▸ Given information
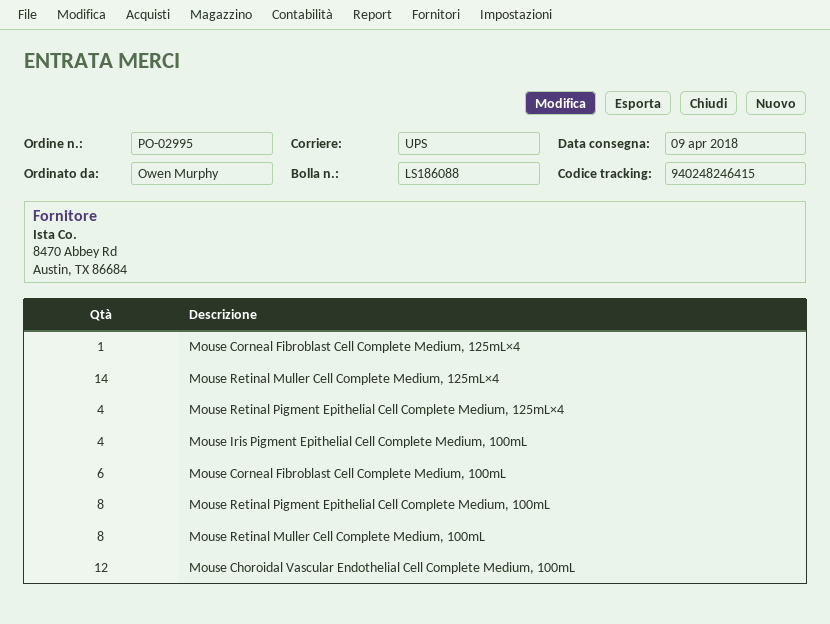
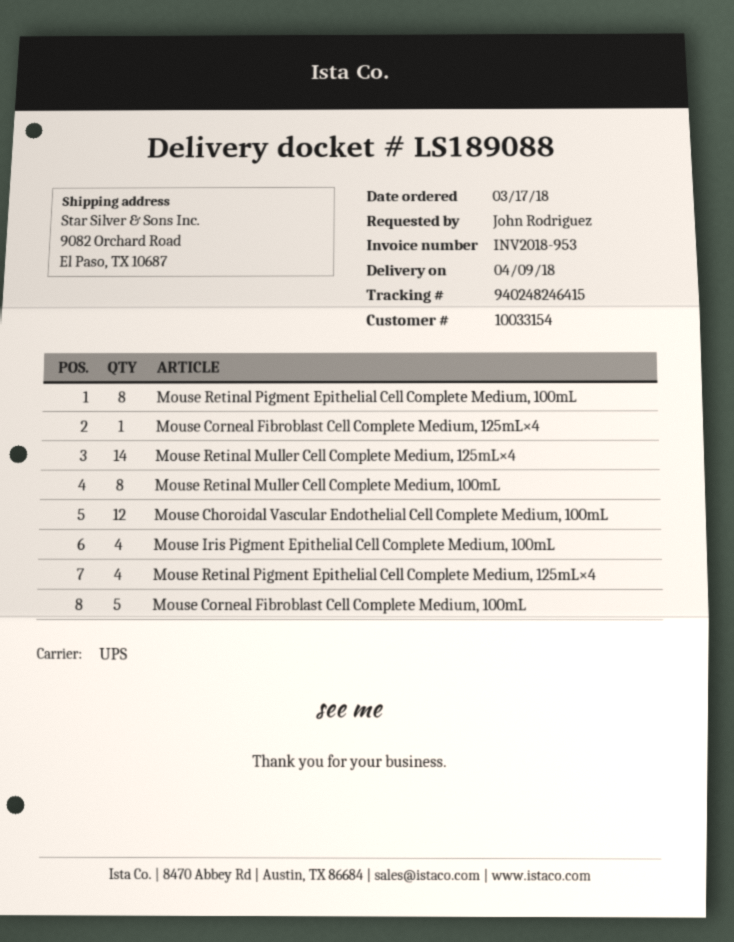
delivery note number: LS186088 -> LS189088
ordered by: Owen Murphy -> John Rodriguez
Mouse Corneal Fibroblast Cell Complete Medium, 100mL: 6 -> 5

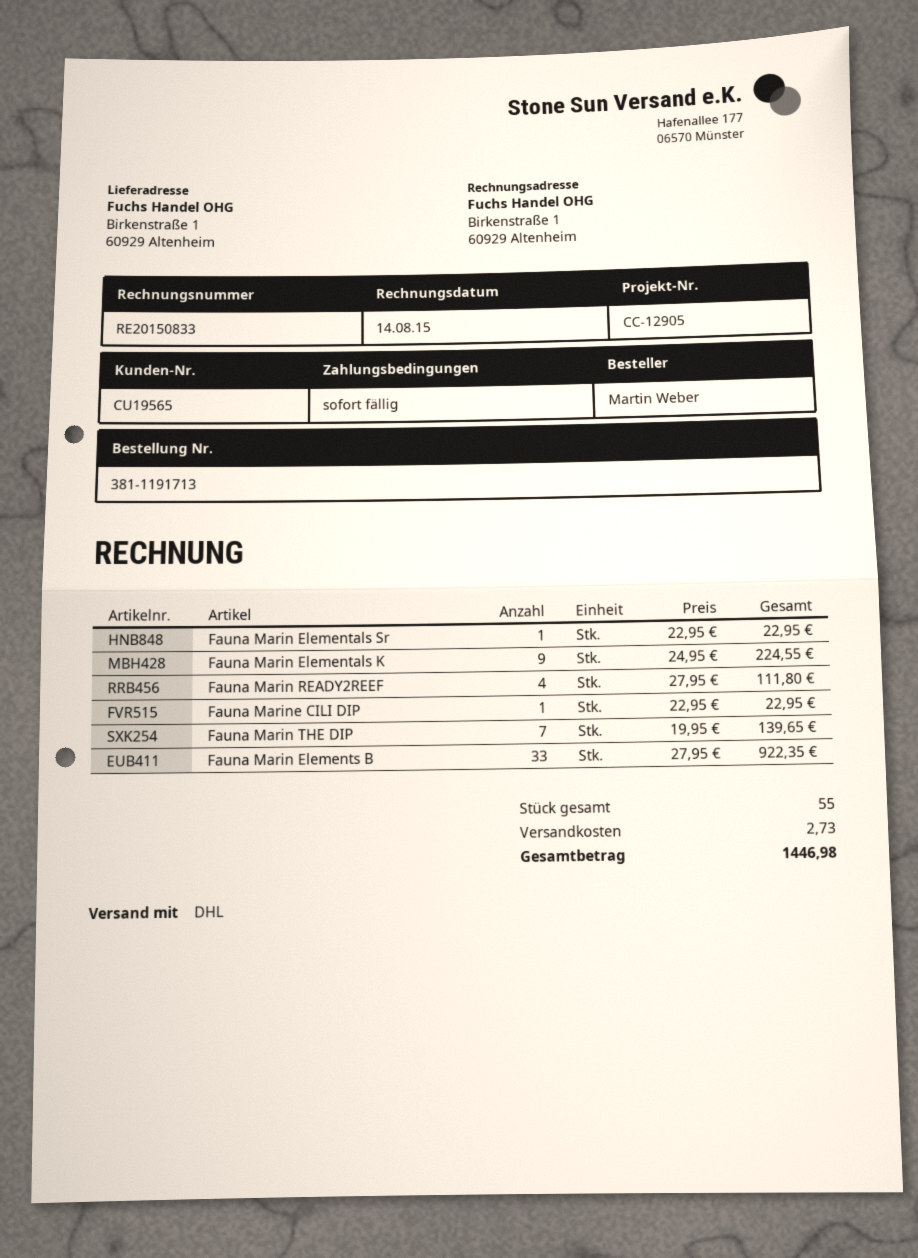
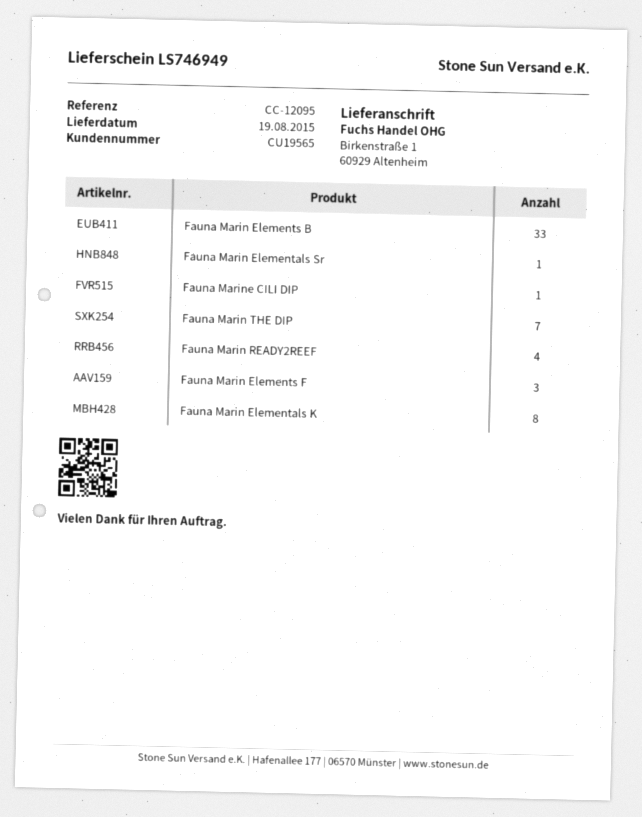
reference: CC-12905 -> CC-12095
Fauna Marin Elementals K: 9 -> 8
Fauna Marin Elements F: none -> 3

▸ Work order
In transcribing the lines above, omit the images and keep all else exact.

▸ Expected answer
delivery note number: LS186088 -> LS189088
ordered by: Owen Murphy -> John Rodriguez
Mouse Corneal Fibroblast Cell Complete Medium, 100mL: 6 -> 5

reference: CC-12905 -> CC-12095
Fauna Marin Elementals K: 9 -> 8
Fauna Marin Elements F: none -> 3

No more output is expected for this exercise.